• [WORK ITEM]
In the records below, please retype word for word every line from the one containing "CapS dataset: you" through the final one, both included, and nothing else.

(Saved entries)
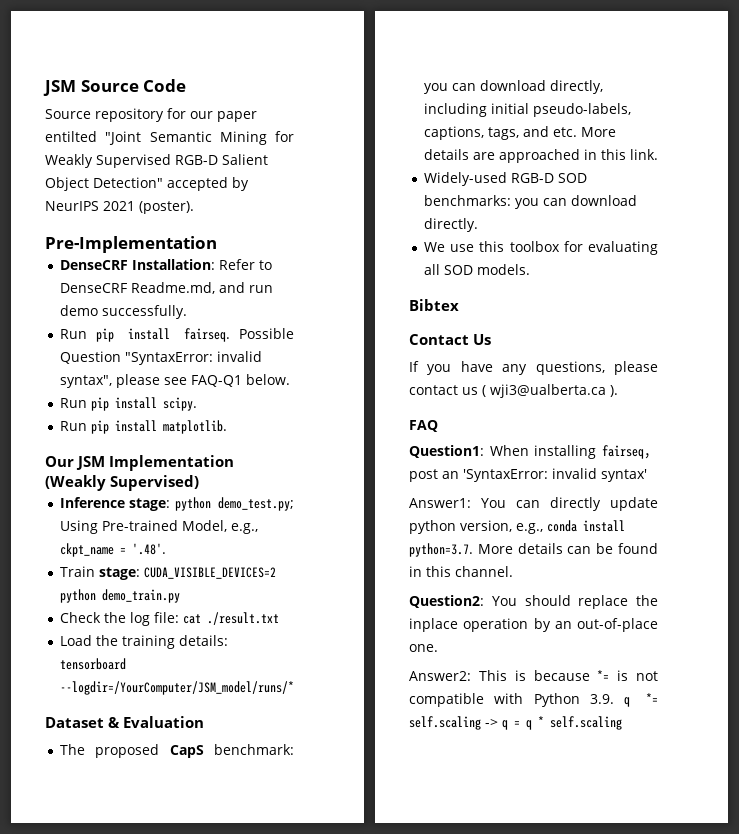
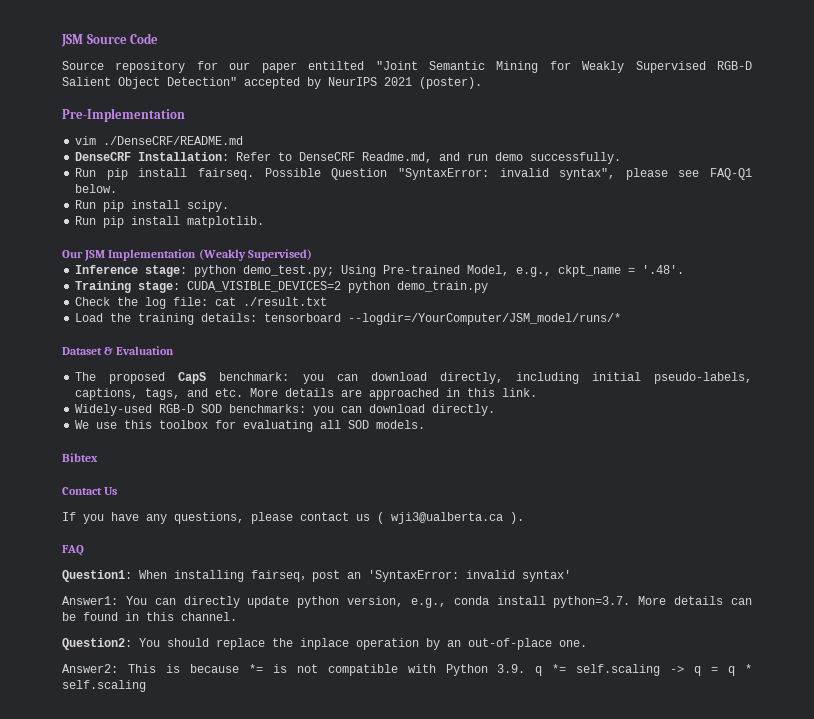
+ vim ./DenseCRF/README.md
- Train stage: CUDA_VISIBLE_DEVICES=2 python demo_train.py
+ Training stage: CUDA_VISIBLE_DEVICES=2 python demo_train.py

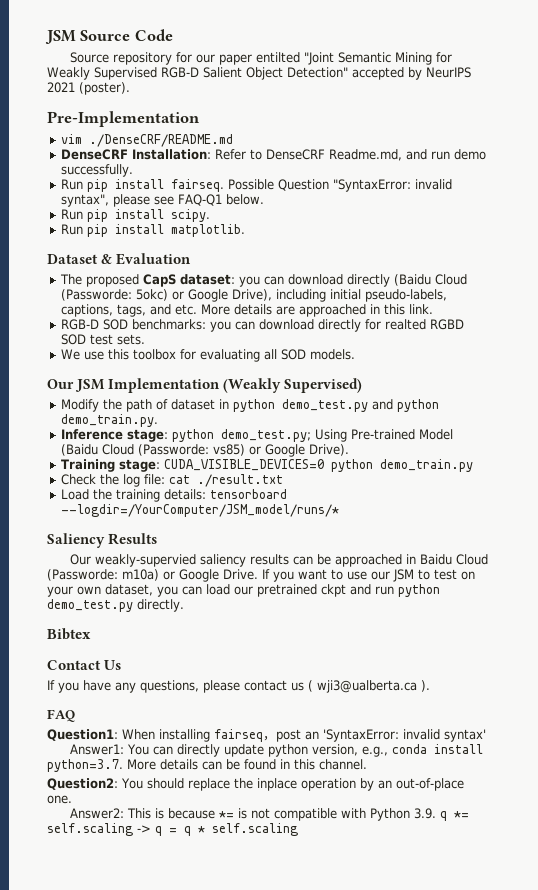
+ Dataset & Evaluation
+ The proposed CapS dataset: you can download directly (Baidu Cloud (Passworde: 5okc) or Google Drive), including initial pseudo-labels, captions, tags, and etc. More details are approached in this link.
+ RGB-D SOD benchmarks: you can download directly for realted RGBD SOD test sets.
+ We use this toolbox for evaluating all SOD models.
+ Modify the path of dataset in python demo_test.py and python demo_train.py.
- Inference stage: python demo_test.py; Using Pre-trained Model, e.g., ckpt_name = '.48'.
+ Inference stage: python demo_test.py; Using Pre-trained Model (Baidu Cloud (Passworde: vs85) or Google Drive).
- Training stage: CUDA_VISIBLE_DEVICES=2 python demo_train.py
+ Training stage: CUDA_VISIBLE_DEVICES=0 python demo_train.py
- Dataset & Evaluation
- The proposed CapS benchmark: you can download directly, including initial pseudo-labels, captions, tags, and etc. More details are approached in this link.
- Widely-used RGB-D SOD benchmarks: you can download directly.
- We use this toolbox for evaluating all SOD models.
+ Saliency Results
+ Our weakly-supervied saliency results can be approached in Baidu Cloud (Passworde: m10a) or Google Drive. If you want to use our JSM to test on your own dataset, you can load our pretrained ckpt and run python demo_test.py directly.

• [TASK OUTPUT]
+ The proposed CapS dataset: you can download directly (Baidu Cloud (Passworde: 5okc) or Google Drive), including initial pseudo-labels, captions, tags, and etc. More details are approached in this link.
+ RGB-D SOD benchmarks: you can download directly for realted RGBD SOD test sets.
+ We use this toolbox for evaluating all SOD models.
+ Modify the path of dataset in python demo_test.py and python demo_train.py.
- Inference stage: python demo_test.py; Using Pre-trained Model, e.g., ckpt_name = '.48'.
+ Inference stage: python demo_test.py; Using Pre-trained Model (Baidu Cloud (Passworde: vs85) or Google Drive).
- Training stage: CUDA_VISIBLE_DEVICES=2 python demo_train.py
+ Training stage: CUDA_VISIBLE_DEVICES=0 python demo_train.py
- Dataset & Evaluation
- The proposed CapS benchmark: you can download directly, including initial pseudo-labels, captions, tags, and etc. More details are approached in this link.
- Widely-used RGB-D SOD benchmarks: you can download directly.
- We use this toolbox for evaluating all SOD models.
+ Saliency Results
+ Our weakly-supervied saliency results can be approached in Baidu Cloud (Passworde: m10a) or Google Drive. If you want to use our JSM to test on your own dataset, you can load our pretrained ckpt and run python demo_test.py directly.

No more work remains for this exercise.